# Lightroom CC will not import iPhone photos



## Harmany

I have a brand new MacBook Pro, fresh download of Lightroom CC. I would love to think that LR has progressed so that it can download images from the iPhone.  But no, its even worse than on my 5 year old computer I just got rid of. On my old computer I could download into Image Capture, then import to LR. Pain in the backside, but workable. (iPhone 4&5 downloaded right into LR....good old days .

So, tried Image capture, imported all the images that I needed. opened LR to move the images from the folder to into the catalogue and onto the back up hard drive (where I put all my images--200+K, so I know what I am doing). Also have imported fro years from many different cameras. this should be able to be done in my sleep.

But, LR will not even import any images from those that Image Capture download onto my hard drive. I can see them in the finder window, can see most of them in the import dialogue window, but nothing downloads.
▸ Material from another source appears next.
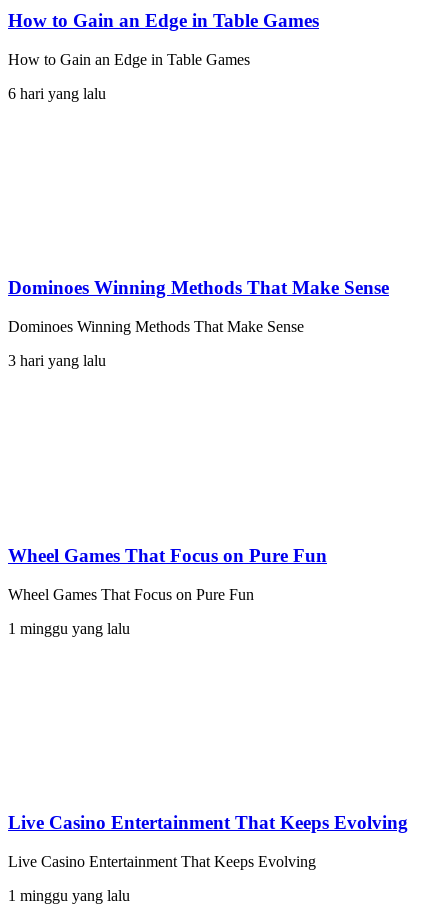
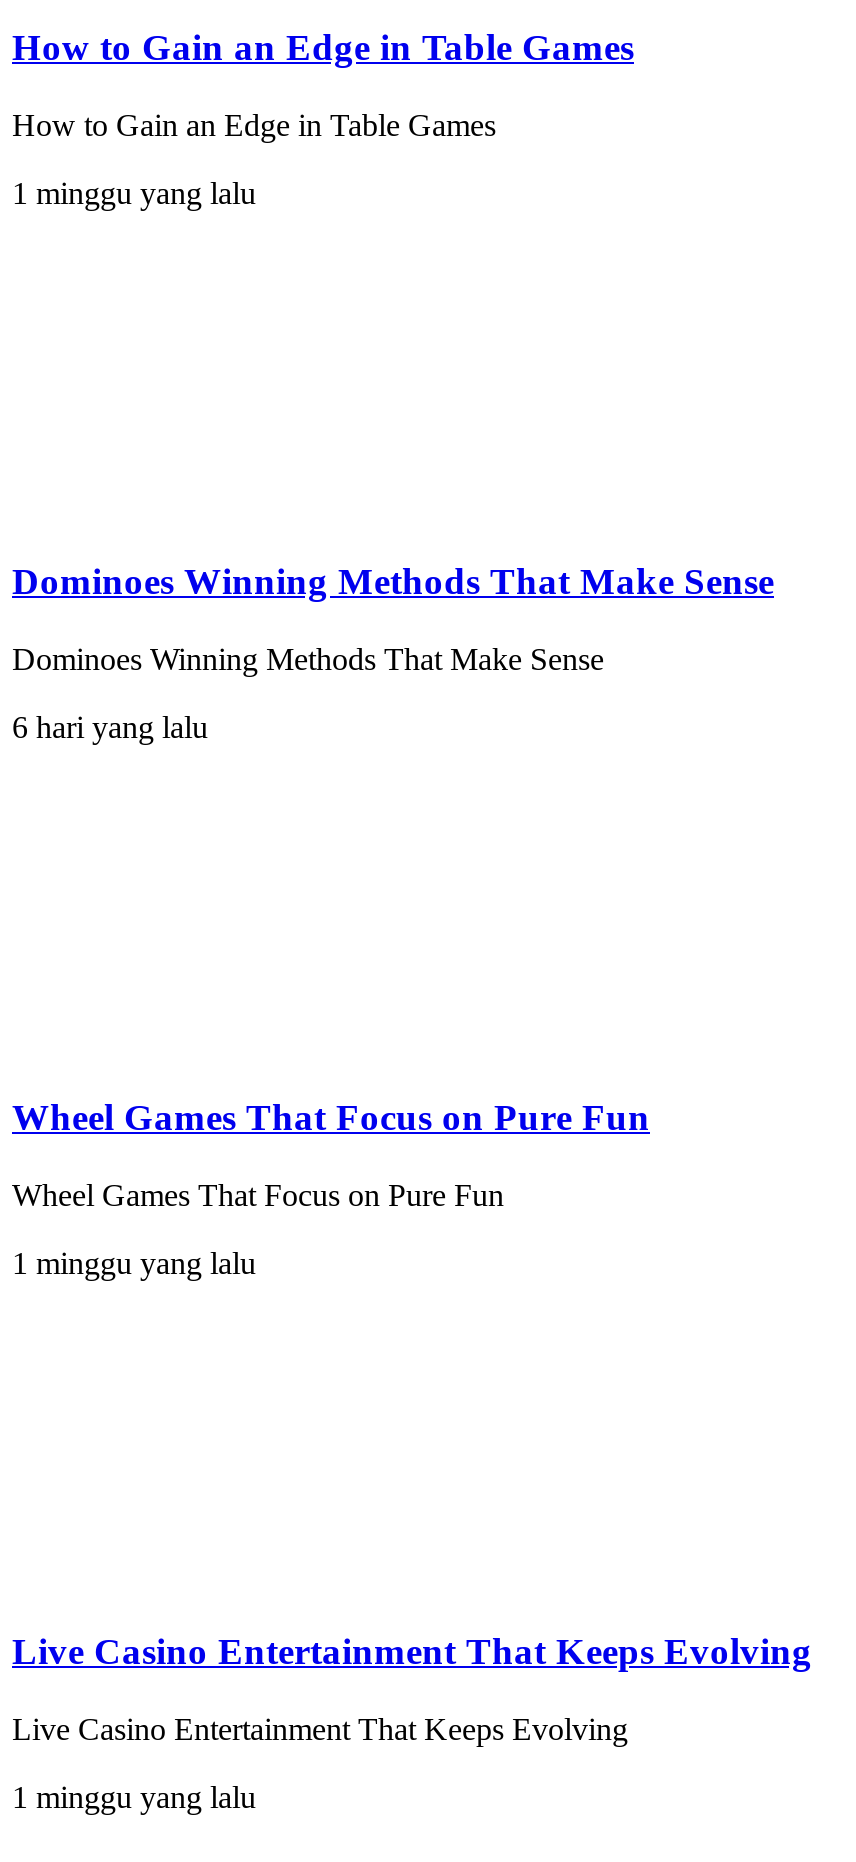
+ 1 minggu yang lalu

moved down: 6 hari yang lalu

- 3 hari yang lalu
This is beyond ridiculous. 

Can anyone help???


----------



## clee01l

Are these iPhone images JPGs or of the type AAE?   Your LR5 version may not understand the iPhone processed image file type AAE.

FWIW, I have changes the default app (in Image Capture) to LR so that when i connect my iPhone it opens the LR import panel.  When I connect my phone I can import directly into LR.  I no longer have do this, since I have a CC Subscription, I can use LR  Mobile to automatically import through the CC sync process.  I did just test the iPhone connected to the Mac and the import process still works for me.   If you have iPhone JPGs then it should work for you too.   Please tell us in more detail how you are importing into LR.


----------



## Harmany

Thanks Cletus. I actually have Lightroom CC as noted above. have an iPhone 6s, shoot jpeg and tiff files only. I cannot use the mobile sync since I live in the country and pay for satellite internet, cloud based transfers eat up data. my iPhone tiffs are 24MB files. 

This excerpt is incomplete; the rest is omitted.